From a subjective point of view, life with the Rocket is nothing short of wonderful: Excel recalculations on huge spreadsheets fly by, for example, and working with large Illustrator files is no longer as painful as an IRS audit.

For a more objective evaluation, MacUser Labs used a variety of benchmarks that mimic a typical high-end user environment to compare the performance of a plain Mac IIx and one with a Rocket (with 32 megabytes of memory) installed. We also compared the Rocket-equipped IIx’s performance with that of a Mac IIfx. Both Macs contained a block-mode-compatible Radius DirectColor/24 board and an FWB Hammer 300-megabyte external hard drive.
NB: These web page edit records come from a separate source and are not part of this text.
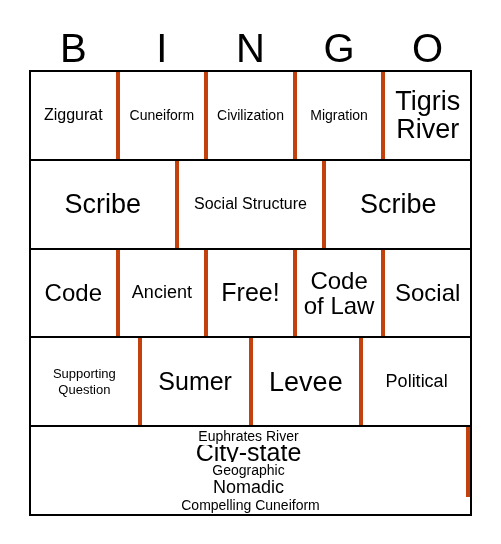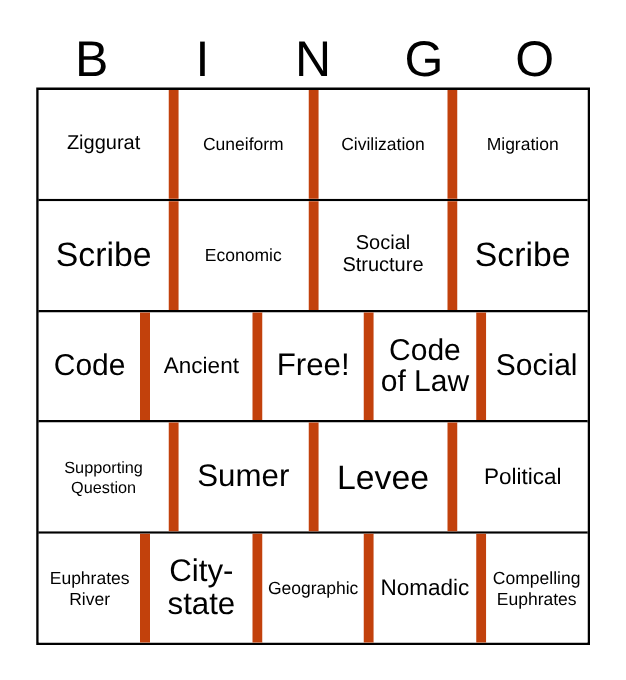--- a/index.html
+++ b/index.html
@@ -70,7 +70,7 @@
   .cell {
     flex: 1 1 0;
     box-sizing: border-box;
-    border-right: 8px solid #c2410c;
+    border-right: 4px solid #c2410c;
     display: flex;
     align-items: center;
     justify-content: center;

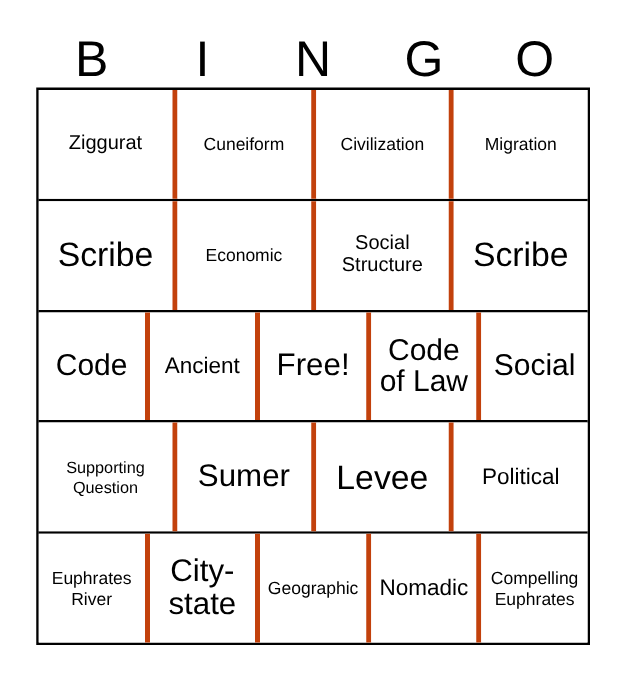--- a/index.html
+++ b/index.html
@@ -128,6 +128,9 @@
         <div class="cell">
           <span class="cell-text fs-sm">Migration</span>
         </div>
+        <div class="cell">
+          <span class="cell-text fs-2xl">Tigris River</span>
+        </div>
       </div>
       <div class="grid-row">
         <div class="cell">

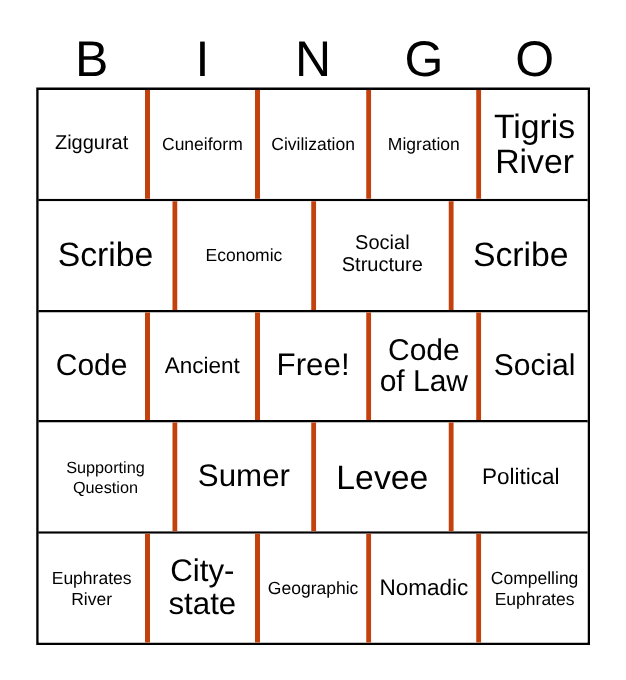--- a/index.html
+++ b/index.html
@@ -137,9 +137,6 @@
           <span class="cell-text fs-2xl">Scribe</span>
         </div>
         <div class="cell">
-          <span class="cell-text fs-sm">Economic</span>
-        </div>
-        <div class="cell">
           <span class="cell-text fs-md">Social Structure</span>
         </div>
         <div class="cell">

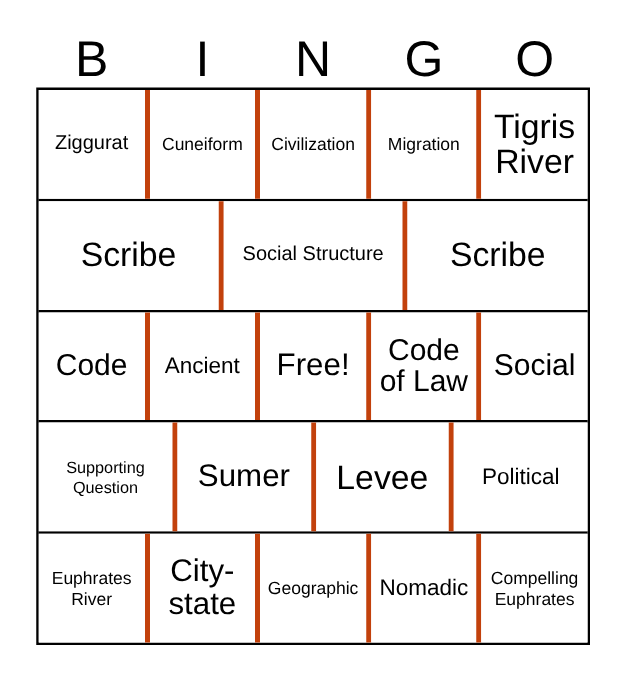--- a/index.html
+++ b/index.html
@@ -66,6 +66,7 @@
   }
   .grid-row:last-child {
     border-bottom: none;
+    flex-direction: column;
   }
   .cell {
     flex: 1 1 0;

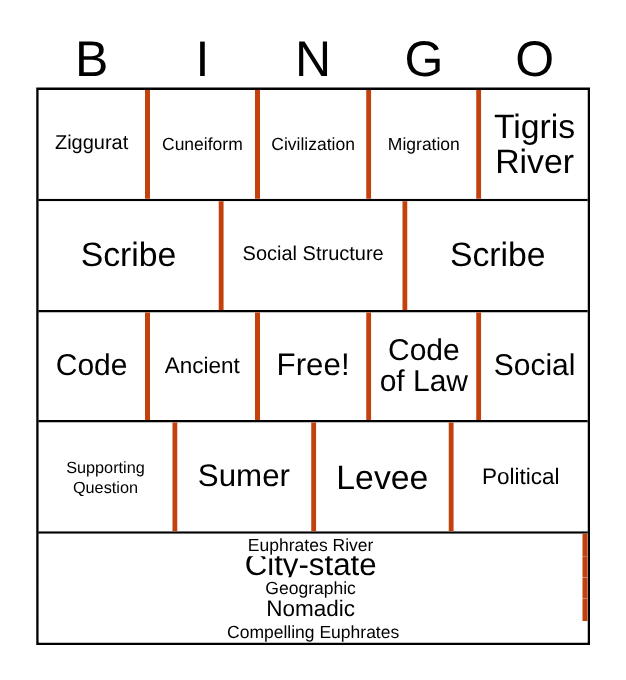--- a/index.html
+++ b/index.html
@@ -189,7 +189,7 @@
           <span class="cell-text fs-lg">Nomadic</span>
         </div>
         <div class="cell">
-          <span class="cell-text fs-sm">Compelling Euphrates</span>
+          <span class="cell-text fs-sm">Compelling Cuneiform</span>
         </div>
       </div>
     </div>

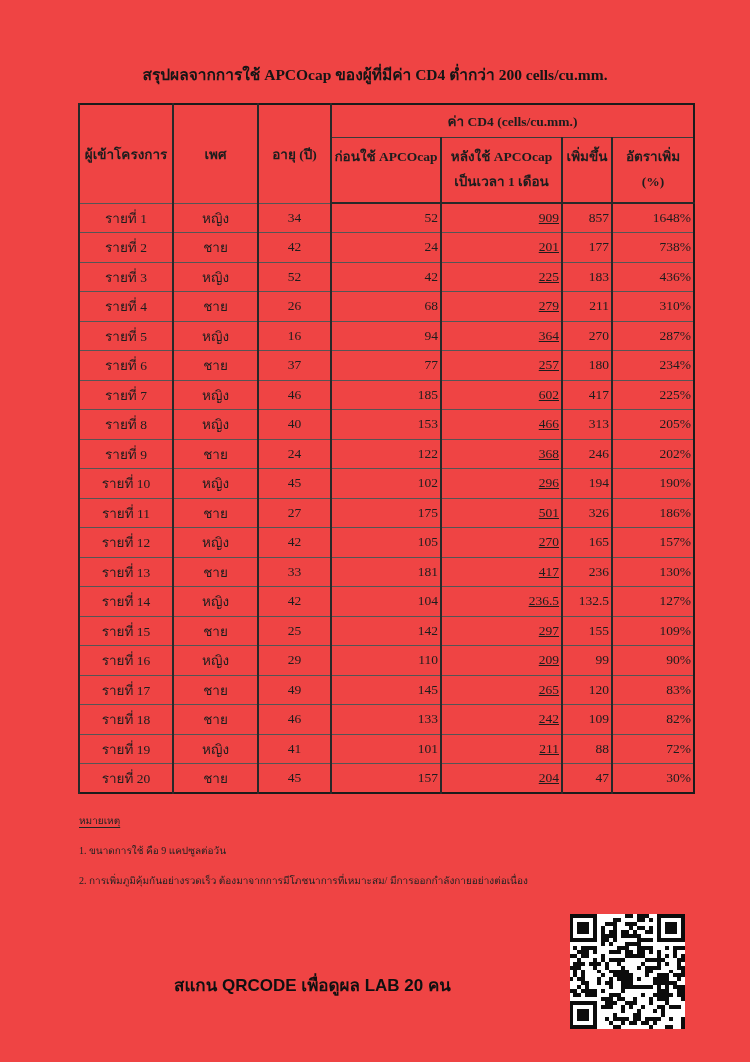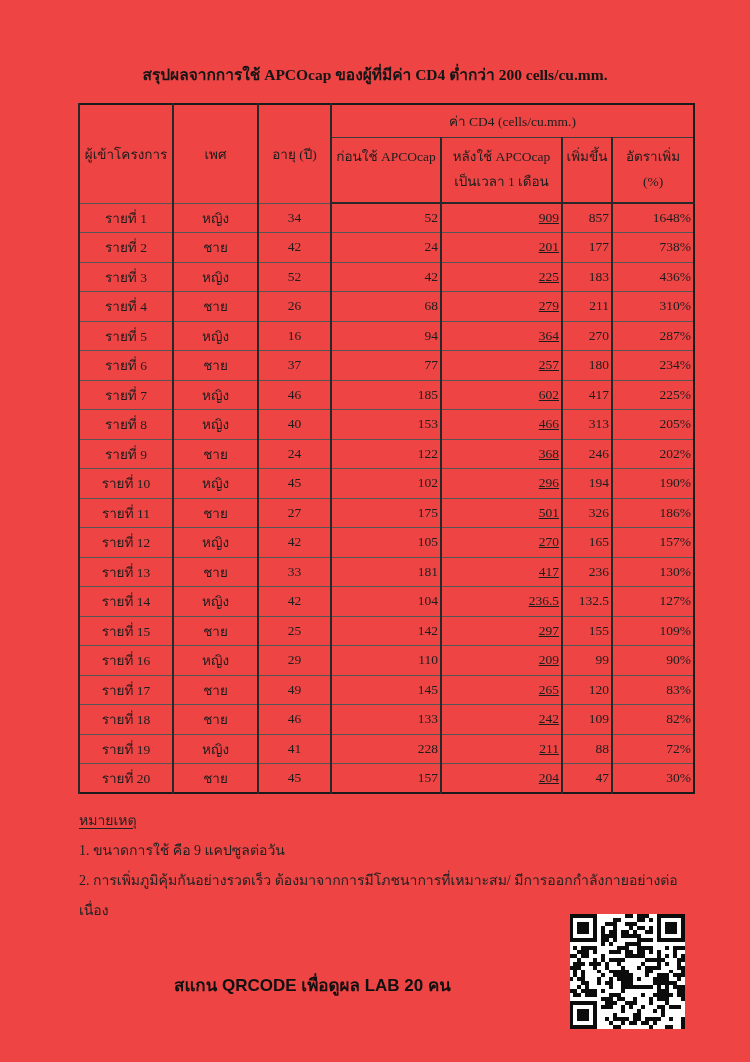--- a/index.html
+++ b/index.html
@@ -21,7 +21,7 @@
     border-left:2px solid #282828;
     padding:0 2px;overflow:hidden;white-space:nowrap;
   }
-  table.cd4 th{font-weight:normal;border-radius:10px;}
+  table.cd4 th{font-weight:bold;border-radius:10px;}
   th.cd4-span{height:32px;text-align:center;font-weight:bold;border-bottom:1px solid #3a3a3a;}
   th.rowspan-head{text-align:center;vertical-align:middle;}
   tr.subhead th{height:58px;vertical-align:top;padding-top:6px;text-align:center;line-height:25px;border-bottom:2px solid #282828;}

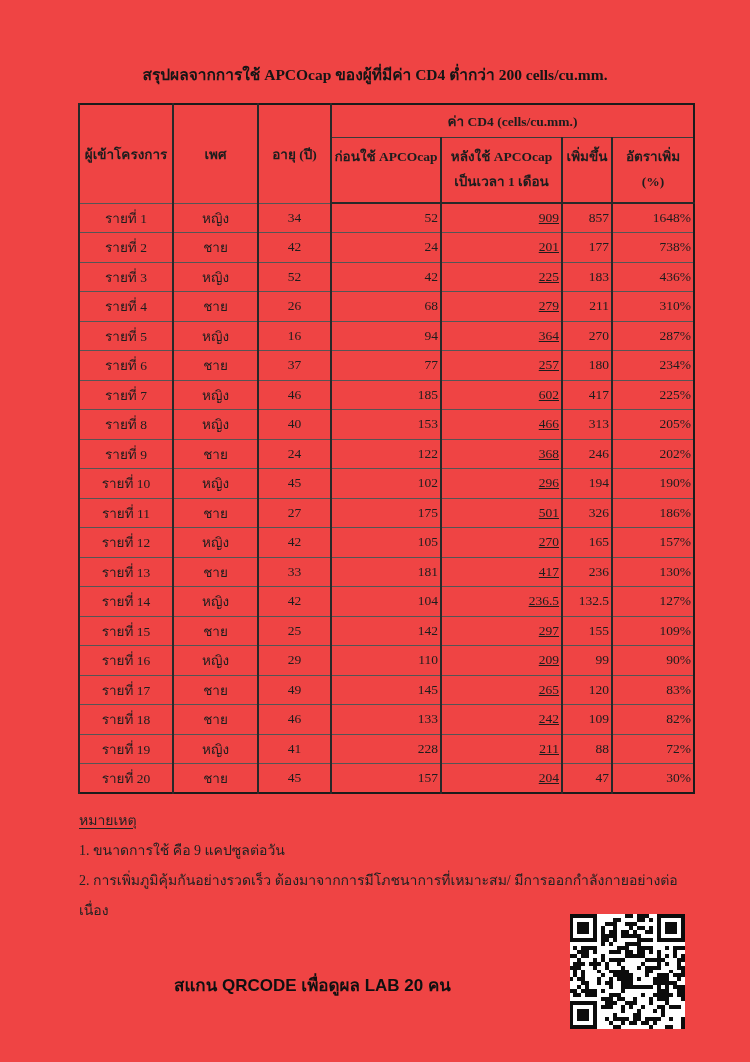--- a/index.html
+++ b/index.html
@@ -244,7 +244,7 @@
           <td class="c-participant">รายที่ 19</td>
           <td class="c-sex">หญิง</td>
           <td class="c-age">41</td>
-          <td class="c-before">228</td>
+          <td class="c-before">101</td>
           <td class="c-after">211</td>
           <td class="c-increase">88</td>
           <td class="c-rate">72%</td>

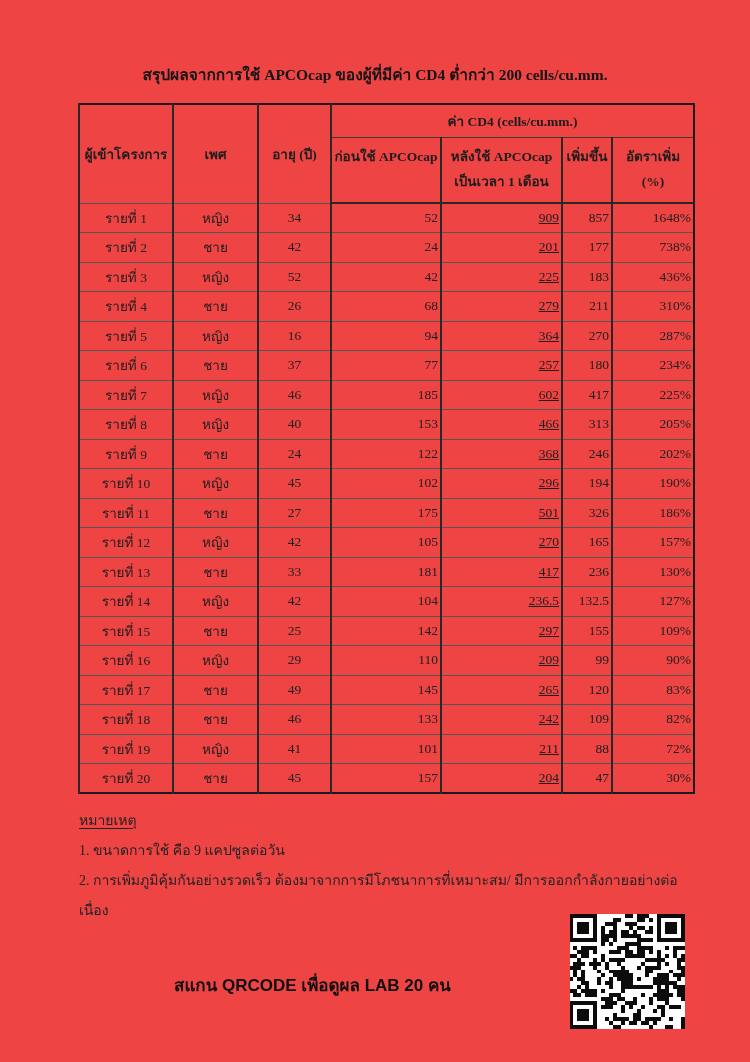--- a/index.html
+++ b/index.html
@@ -30,7 +30,7 @@
   td.c-participant, td.c-sex, td.c-age{text-align:center;}
   td.c-before, td.c-increase, td.c-rate{text-align:right;padding-right:6px;}
   td.c-after{text-align:right;padding-right:10px;text-decoration:underline;}
-  .notes{position:absolute;left:79px;top:806px;width:600px;font-size:14px;line-height:30px;color:#222;}
+  .notes{position:absolute;left:79px;top:806px;width:600px;font-size:10px;line-height:30px;color:#222;}
   .notes-heading{text-decoration:underline;text-underline-offset:3px;}
   .note-cont{padding-left:17px;}
   .qr-caption{

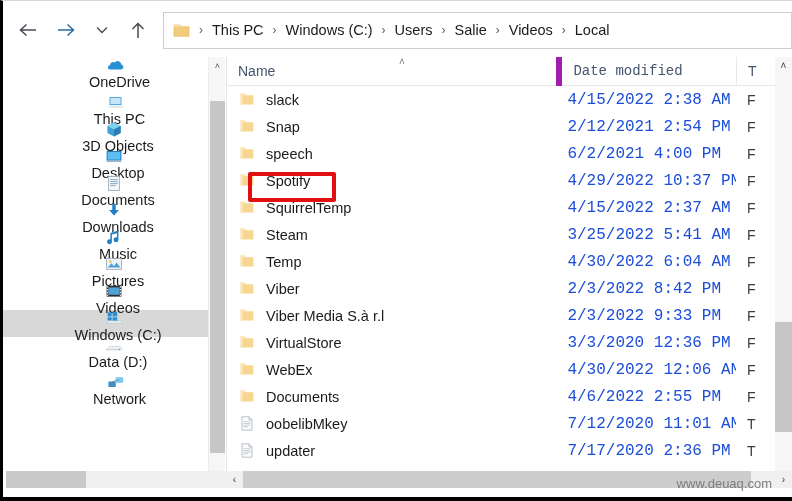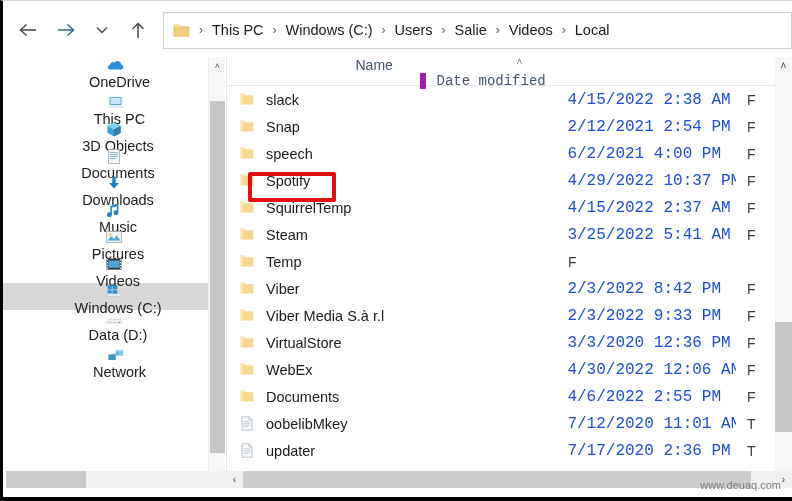--- a/index.html
+++ b/index.html
@@ -118,7 +118,6 @@
     display: flex; align-items: center;
     border-bottom: 1px solid #e8e8e8;
     background: #ffffff;
-    flex-direction: column;
   }
   .col-h {
     font-size: 14px; color: #44546c;

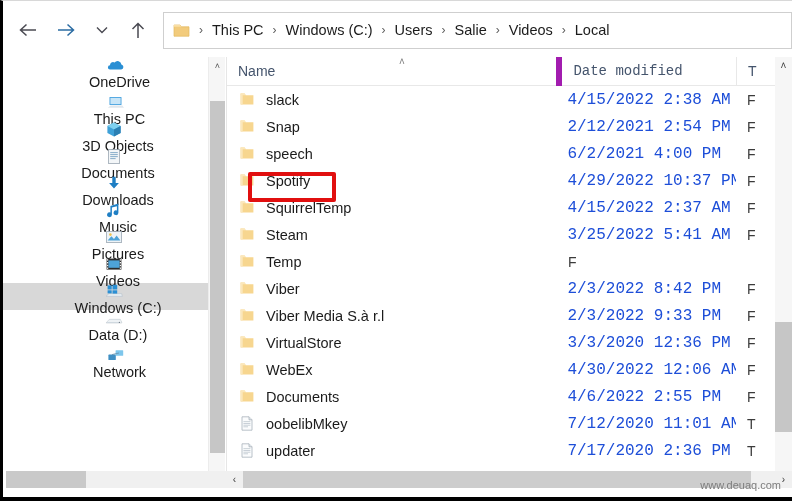--- a/index.html
+++ b/index.html
@@ -303,6 +303,16 @@
       <div class="tree-item indent">
         <span class="tree-ico">
           <svg width="18" height="17" viewBox="0 0 18 17">
+            <rect x="1.6" y="3" width="14.8" height="9.6" fill="#1f7fc4"></rect>
+            <rect x="2.6" y="4" width="12.8" height="7.6" fill="#5bbdf0"></rect>
+            <rect x="1.6" y="12.6" width="14.8" height="1.4" fill="#9fb4c4"></rect>
+          </svg>
+        </span>
+        <span>Desktop</span>
+      </div>
+      <div class="tree-item indent">
+        <span class="tree-ico">
+          <svg width="18" height="17" viewBox="0 0 18 17">
             <rect x="3.4" y="1.6" width="11.2" height="13.8" fill="#f3f6f8" stroke="#9aa7b2" stroke-width="0.8"></rect>
             <g fill="#7ba3c4">
               <rect x="5.2" y="4.2" width="7.6" height="0.9"></rect>

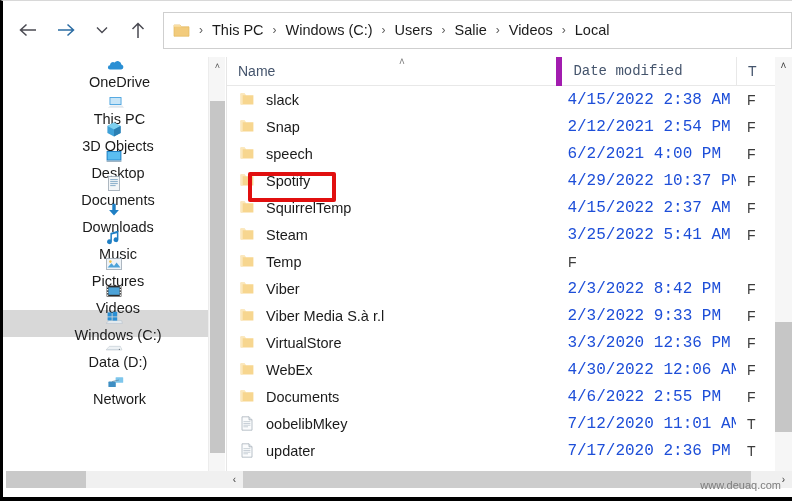--- a/index.html
+++ b/index.html
@@ -523,6 +523,7 @@
             </span>
             <span>Temp</span>
           </div>
+          <div class="cell-date">4/30/2022 6:04 AM</div>
           <div class="cell-type">F</div>
         </div>
         <div class="row">

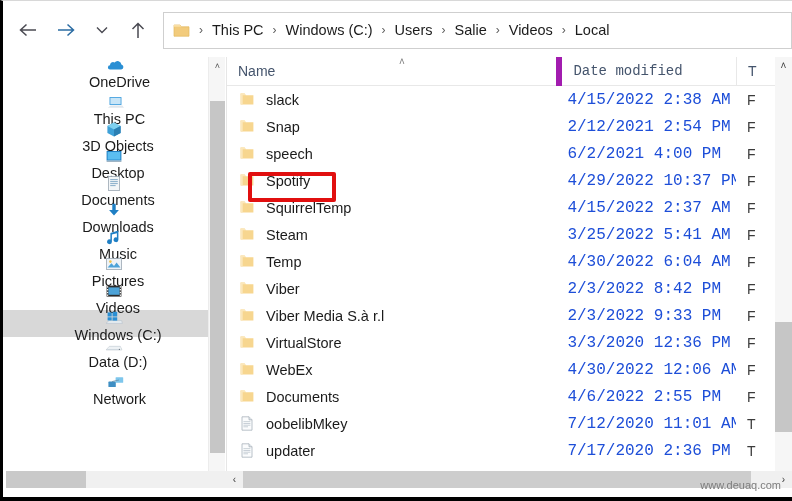--- a/index.html
+++ b/index.html
@@ -216,8 +216,8 @@
 
   
   #watermark {
-    position: absolute; right: 11px; bottom: 6px;
-    font-size: 11px; color: #7d7d7d;
+    position: absolute; right: 20px; bottom: 6px;
+    font-size: 13px; color: #7d7d7d;
     font-family: "Liberation Sans", sans-serif;
   }
 </style>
To show industrial-strength image processing on the IIx with the Rocket, we performed a 3-D ray trace with Strata-VISION 3d. The IIx with the Rocket was almost four times as fast as the regular IIx.

Compared with the IIfx, the Rocket machine sliced the processing time by a third. When the Rocket was installed, rotating an image in Photoshop 2.0 resulted in an almost fourfold performance gain over the standard Mac IIx.

In addition, a recalculation of an 8-x-2,076-cell Excel 3.0 spreadsheet resulted in performance that was more than four times as fast when the Rocket was used on the IIx and almost 50 percent faster than the performance of the Mac IIfx. Tests that involved changing more than 15,000 occurrences of a single word in a Word 4.0 document showed the Rocket-equipped machine to be more than three times as fast as the standard Mac IIx.

Overall, the Rocket-equipped Mac IIx achieved an impressive 245-percent performance gain when compared with the standard Mac IIx and an overall 48-percent gain when compared with a Mac IIfx.

MacUser benchmark results for Radius Rocket

Based on MacUser Labs’ overall test results, a Rocket-equipped Mac IIx proved to be more than three times as fast as a standard Mac IIx and 48 percent speedier than Apple’s fastest Mac, the Mac IIfx. Graphics applications showed the biggest performance gain, but even nongraphics applications such as Excel and Word performed faster with the Rocket.

Using a Rocket is a way to make a Mac faster, which is not the same as making a faster Mac: Several software and hardware incompatibilities may limit the Rocket’s usefulness. Users moving to System 7 will need the next release of the Rocket software, which Radius promises will be available by the time this review appears. A/UX compatibility, however, is not planned.

It does have incompatibilities with such programs as Silverlining, SoundEdit, and DeltaGraph. Also problematic are programs (usually games) that do not use Apple’s Sound Manager. The hardware-incompatibility list includes the RasterOps 224, 8L, 24L, and 108+ video boards; the DoveFAX modem; any Mac IIci cache cards; and the Cayman GatorCard. Radius is aware of these incompatibilities and is working with the various vendors to eliminate them (all but the problem with the Mac IIci cache cards).

The Bottom Line

The Radius Rocket’s greatest appeal will be to Mac II and IIx owners who are looking to upgrade their machines without the additional cost (namely for new memory chips and, in the II’s case, a new disk drive) associated with Apple’s Mac IIfx Logic Board Upgrade kit. With an aggressive Mac IIcx and IIci upgrade to the 68040 processor, however, Apple could deal the Rocket a fatal blow when it introduces its next generation of CPUs. Until then, and perhaps beyond that time, if you’re a Mac II user looking for the fastest possible Mac, do yourself a favor and check out the Rocket. The software and hardware incompatibilities, some of which are significant, are reminiscent of the Mac IIci’ s initial problems. So you can be reasonably assured that they’ll be cleared up with updated software and ROM chips in the near future.

– Jeffrey A. Steinberg

Radius Rocket
Manufactured by: Radius, Inc., 1710 Fortune Drive, San Jose, CA 95131; (408) 434-1010.
Version: 1.0.
List Price: $3,495.

Review from MacUser, October 1991, p. 58.